A Polícia Federal deflagrou nesta sexta-feira (28) a Operação Arcanjo, destinada a desarticular um grupo investigado por adquirir e comercializar ouro de origem ilícita com atuação entre Mato Grosso e São Paulo.
Segundo a Polícia Federal, as operações investigadas movimentaram mais de R$ 5,2 milhões e envolveram a negociação de aproximadamente 17,3 quilos de ouro.
A ação cumpre 22 mandados de busca e apreensão e dois mandados de prisão preventiva em três Estados.
Em Mato Grosso, as ordens são cumpridas em Cuiabá, Várzea Grande, Poconé e Pontes e Lacerda. A operação também possui alvos em Campo Grande, no Mato Grosso do Sul, e São José do Rio Preto, em São Paulo.
Ouro sairia de Poconé e seguia para São Paulo
De acordo com as investigações, o esquema teria início na região de Poconé, tradicional área de atividade garimpeira em Mato Grosso.
O minério seguiria posteriormente para São José do Rio Preto, onde seria recebido e mantido em um estabelecimento utilizado para custódia e comercialização.
A Polícia Federal afirma ter identificado uma estrutura composta por fornecedores, operadores financeiros, intermediários, transportadores e compradores do ouro.
Além da circulação física do minério, os investigadores apuram mecanismos utilizados para ocultar e dissimular os valores envolvidos nas transações.
PF investiga origem ilícita do minério
Segundo a PF, os suspeitos atuavam na aquisição, circulação, comercialização e ocultação de recursos provenientes do ouro investigado.
As movimentações financeiras analisadas pela polícia indicaram mais de R$ 5,2 milhões relacionados às operações sob investigação.
A quantidade de minério negociada pelo grupo foi estimada em cerca de 17,3 quilos.

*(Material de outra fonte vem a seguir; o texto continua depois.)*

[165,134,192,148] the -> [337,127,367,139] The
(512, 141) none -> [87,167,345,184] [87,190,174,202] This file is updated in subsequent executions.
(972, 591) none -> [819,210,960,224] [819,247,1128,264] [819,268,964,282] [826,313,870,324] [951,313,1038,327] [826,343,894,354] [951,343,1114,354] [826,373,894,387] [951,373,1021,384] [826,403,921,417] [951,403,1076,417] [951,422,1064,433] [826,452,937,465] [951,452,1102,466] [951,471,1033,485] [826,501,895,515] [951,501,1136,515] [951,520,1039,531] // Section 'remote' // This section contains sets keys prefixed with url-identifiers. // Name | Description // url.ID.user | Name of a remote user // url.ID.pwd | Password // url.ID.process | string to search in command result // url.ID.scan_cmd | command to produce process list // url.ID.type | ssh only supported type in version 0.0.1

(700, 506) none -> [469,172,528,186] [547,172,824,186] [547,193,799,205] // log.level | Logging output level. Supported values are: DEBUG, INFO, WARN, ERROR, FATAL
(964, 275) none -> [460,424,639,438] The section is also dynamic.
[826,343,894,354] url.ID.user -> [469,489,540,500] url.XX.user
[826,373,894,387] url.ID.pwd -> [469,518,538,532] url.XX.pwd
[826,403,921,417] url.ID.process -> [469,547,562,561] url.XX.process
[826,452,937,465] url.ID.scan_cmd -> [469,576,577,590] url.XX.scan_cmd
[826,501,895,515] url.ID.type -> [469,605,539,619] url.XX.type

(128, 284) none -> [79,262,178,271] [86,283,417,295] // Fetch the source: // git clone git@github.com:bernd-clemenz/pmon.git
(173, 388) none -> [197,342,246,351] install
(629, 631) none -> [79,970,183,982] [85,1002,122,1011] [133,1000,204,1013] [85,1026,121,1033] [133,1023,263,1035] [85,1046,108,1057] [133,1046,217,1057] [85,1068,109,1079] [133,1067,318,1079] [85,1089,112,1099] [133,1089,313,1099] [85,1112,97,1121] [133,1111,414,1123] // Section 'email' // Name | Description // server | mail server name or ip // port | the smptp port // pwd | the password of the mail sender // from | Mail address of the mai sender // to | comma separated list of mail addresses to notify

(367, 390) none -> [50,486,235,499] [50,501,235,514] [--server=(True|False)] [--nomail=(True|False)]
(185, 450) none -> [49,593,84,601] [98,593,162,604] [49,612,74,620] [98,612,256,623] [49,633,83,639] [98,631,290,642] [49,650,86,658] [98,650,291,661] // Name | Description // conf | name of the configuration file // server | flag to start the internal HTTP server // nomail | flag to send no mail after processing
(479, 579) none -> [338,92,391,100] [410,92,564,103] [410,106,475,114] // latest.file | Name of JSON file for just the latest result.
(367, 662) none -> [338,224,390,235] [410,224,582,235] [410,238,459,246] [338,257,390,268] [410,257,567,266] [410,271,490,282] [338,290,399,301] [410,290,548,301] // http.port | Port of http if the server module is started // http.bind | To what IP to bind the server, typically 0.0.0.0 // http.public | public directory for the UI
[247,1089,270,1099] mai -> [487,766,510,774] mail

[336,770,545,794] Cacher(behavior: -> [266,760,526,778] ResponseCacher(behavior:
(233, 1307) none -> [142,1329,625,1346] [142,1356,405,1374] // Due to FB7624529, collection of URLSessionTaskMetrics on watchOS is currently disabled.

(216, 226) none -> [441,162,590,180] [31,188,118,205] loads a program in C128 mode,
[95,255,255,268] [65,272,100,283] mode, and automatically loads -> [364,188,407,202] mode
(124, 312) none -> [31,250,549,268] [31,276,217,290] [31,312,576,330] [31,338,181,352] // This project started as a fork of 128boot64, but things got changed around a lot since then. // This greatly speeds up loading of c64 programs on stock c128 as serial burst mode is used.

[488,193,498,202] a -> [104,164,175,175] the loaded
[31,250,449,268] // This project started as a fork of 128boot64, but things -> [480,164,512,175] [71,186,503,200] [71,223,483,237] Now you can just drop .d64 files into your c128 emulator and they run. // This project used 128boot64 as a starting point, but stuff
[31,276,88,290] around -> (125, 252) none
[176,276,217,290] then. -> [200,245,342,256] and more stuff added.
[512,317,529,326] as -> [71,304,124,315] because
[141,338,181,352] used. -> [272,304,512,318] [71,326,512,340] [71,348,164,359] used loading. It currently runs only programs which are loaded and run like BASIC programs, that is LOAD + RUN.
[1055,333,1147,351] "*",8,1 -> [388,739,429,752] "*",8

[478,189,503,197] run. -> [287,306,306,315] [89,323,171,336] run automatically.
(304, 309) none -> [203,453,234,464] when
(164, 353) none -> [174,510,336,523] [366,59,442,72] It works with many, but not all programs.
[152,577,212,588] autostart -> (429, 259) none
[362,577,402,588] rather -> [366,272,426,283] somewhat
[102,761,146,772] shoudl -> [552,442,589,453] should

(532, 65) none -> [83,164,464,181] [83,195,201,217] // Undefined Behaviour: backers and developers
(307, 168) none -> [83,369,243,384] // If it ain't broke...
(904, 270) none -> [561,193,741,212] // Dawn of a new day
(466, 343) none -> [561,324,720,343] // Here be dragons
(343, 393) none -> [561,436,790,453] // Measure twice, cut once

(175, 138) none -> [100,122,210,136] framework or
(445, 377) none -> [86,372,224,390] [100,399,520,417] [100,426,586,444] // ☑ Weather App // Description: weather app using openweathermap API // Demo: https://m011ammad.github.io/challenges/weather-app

As diligências desta sexta-feira buscam apreender documentos, aparelhos eletrônicos, registros financeiros e outros elementos que possam esclarecer a origem do ouro, os responsáveis pela cadeia de comercialização e o destino dos recursos movimentados.
Investigados podem responder por três crimes
Os fatos apurados podem configurar, em tese, os crimes de usurpação de matéria-prima pertencente à União, lavagem de dinheiro e associação criminosa.
A Operação Arcanjo é conduzida pela Polícia Federal em Mato Grosso e as investigações continuam para identificar a participação individual dos envolvidos e eventual existência de outros integrantes no esquema.